As the CEO of a shark diving company I have, over the past decade, become a conservationist. Mainly because I have seen first hand the loss of Blue sharks on the west coast off California.
It is not hyperbole, they have gone from waters once teeming with them, finned never to return.
As a conservationist I often play a role in changing perceptions. I am also frequently amazed at lost opportunities both in the conservation world and within the business world to effect conservation change.
Case in point this beer. Called Caguama, it is made in El Salvador and marketed and imported into the U.S.
I was going to try a case yesterday because of the turtle on the bottle and the write up about the beer, until I read it:
"Legend has it the fishermen of Central America sought the Great Loggerhead Turtle in warm tropical waters. It was tribal belief that this powerful turtle also known as the "Caguama," symbolized good fortune for the fisherman's village. It is our hope that you too will experience the good fortune of the Caguama when you experience this award-winning Latin beer. "
Now in the parlance of fishermen the term "sought" is kinda like the bibles "begat". As a fisherman you do not seek wildlife in the ocean to pat it on the head, put a garland of flowers around it, and let it go. In fact Latin America has a long and destructive history of turtle fishing and habitat destruction.
With Loggerheads endangered, I had hoped the side of this beer I was considering purchasing might have said something to that effect, even offered a small donation to one of the many South American NGO's trying to save these critters.
Would I purchase that beer? You bet.
Would it be too preachy or would the consumer be turned off by simple messaging? I don't think so.
"Legend has it the fishermen of Central America sought the Great Loggerhead Turtle in warm tropical waters. It was tribal belief that this powerful turtle also known as the "Caguama," symbolized good fortune for the fisherman's village. Today, Caguama Beer is saving Loggerheads for future generations by supporting Central American NGO's who are resorting habitat, and providing safe sanctuaries for eggs and hatchlings. It is our hope that you too will experience the good fortune of the Caguama when you experience this award-winning Latin beer."

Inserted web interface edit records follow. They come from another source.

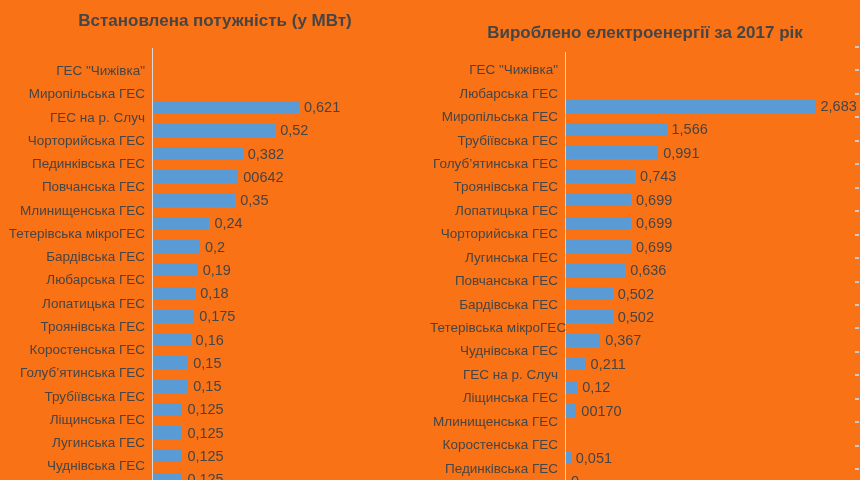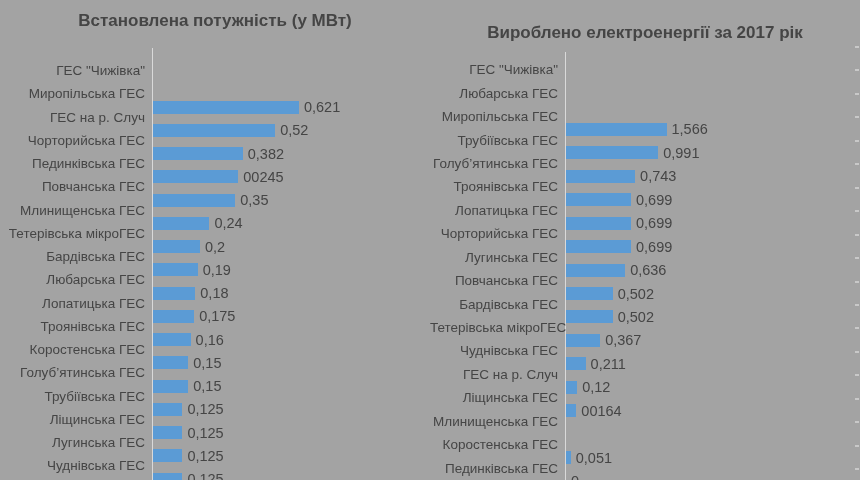--- a/index.html
+++ b/index.html
@@ -3,7 +3,7 @@
 <meta charset="utf-8">
 <style>
   html,body{margin:0;padding:0;background:#fff;}
-  #page{position:relative;width:860px;height:480px;background:#a3a3a3;overflow:hidden;
+  #page{position:relative;width:860px;height:480px;background:#f97316;overflow:hidden;
         font-family:"Liberation Sans","DejaVu Sans",sans-serif;}
   .chart{position:absolute;top:0;height:480px;width:430px;}
   #chart-left{left:0;}

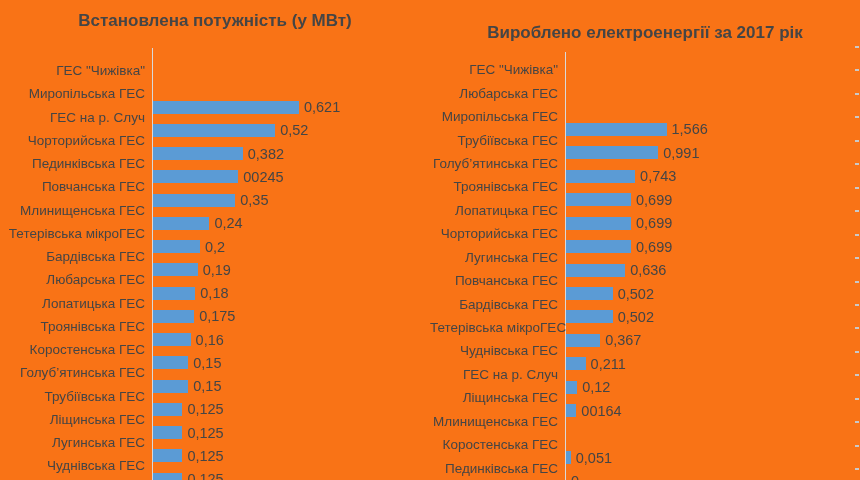--- a/index.html
+++ b/index.html
@@ -174,6 +174,10 @@
     <div class="rows">
         <div class="row">
           <div class="cat">ГЕС "Чижівка"</div>
+          <div class="plot">
+            <div class="bar" style="width: 249.519px; background: rgb(91, 155, 213);"></div>
+            <div class="val">2,683</div>
+          </div>
         </div>
         <div class="row">
           <div class="cat">Любарська ГЕС</div>

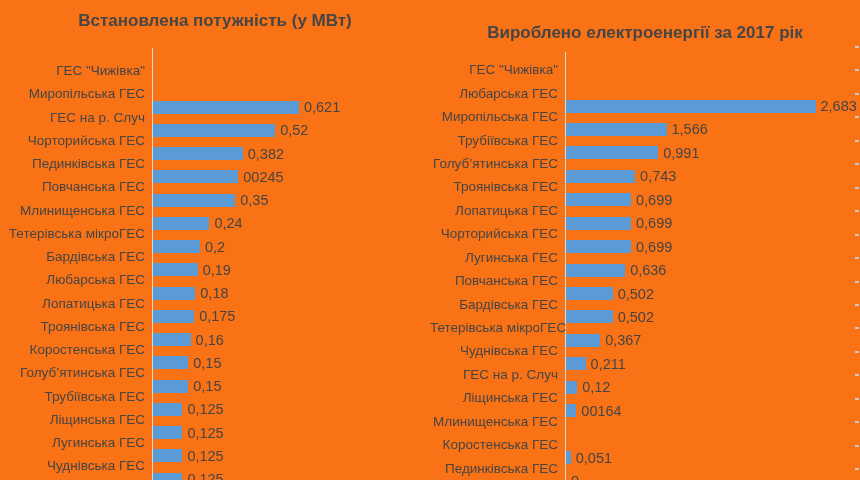--- a/index.html
+++ b/index.html
@@ -66,7 +66,7 @@
           <div class="cat">Чорторийська ГЕС</div>
           <div class="plot">
             <div class="bar" style="width: 85.305px; background: rgb(91, 155, 213);"></div>
-            <div class="val">00245</div>
+            <div class="val">00642</div>
           </div>
         </div>
         <div class="row">

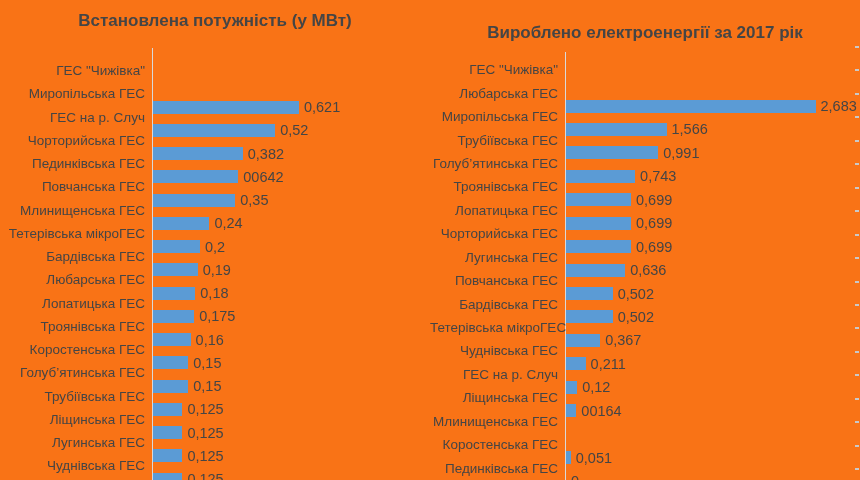--- a/index.html
+++ b/index.html
@@ -267,7 +267,7 @@
           <div class="cat">ГЕС на р. Случ</div>
           <div class="plot">
             <div class="bar" style="width: 10.323px; background: rgb(91, 155, 213);"></div>
-            <div class="val">00164</div>
+            <div class="val">00170</div>
           </div>
         </div>
         <div class="row">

Small changes make a difference in the minds of consumers, and small changes like this one would also have turtle NGO's in the region promoting this beer above all others, free marketing, and a win for both conservation and the turtles.
Sadly, I bought a case of Corona instead. Corona does care about wildlife, and they are not trying to market anything but a Mexican beer with a slice of lime in it.
At the end of the day, if you're going to do something, do it right, and don't market endangered species with the hopes that folks like me will buy into it.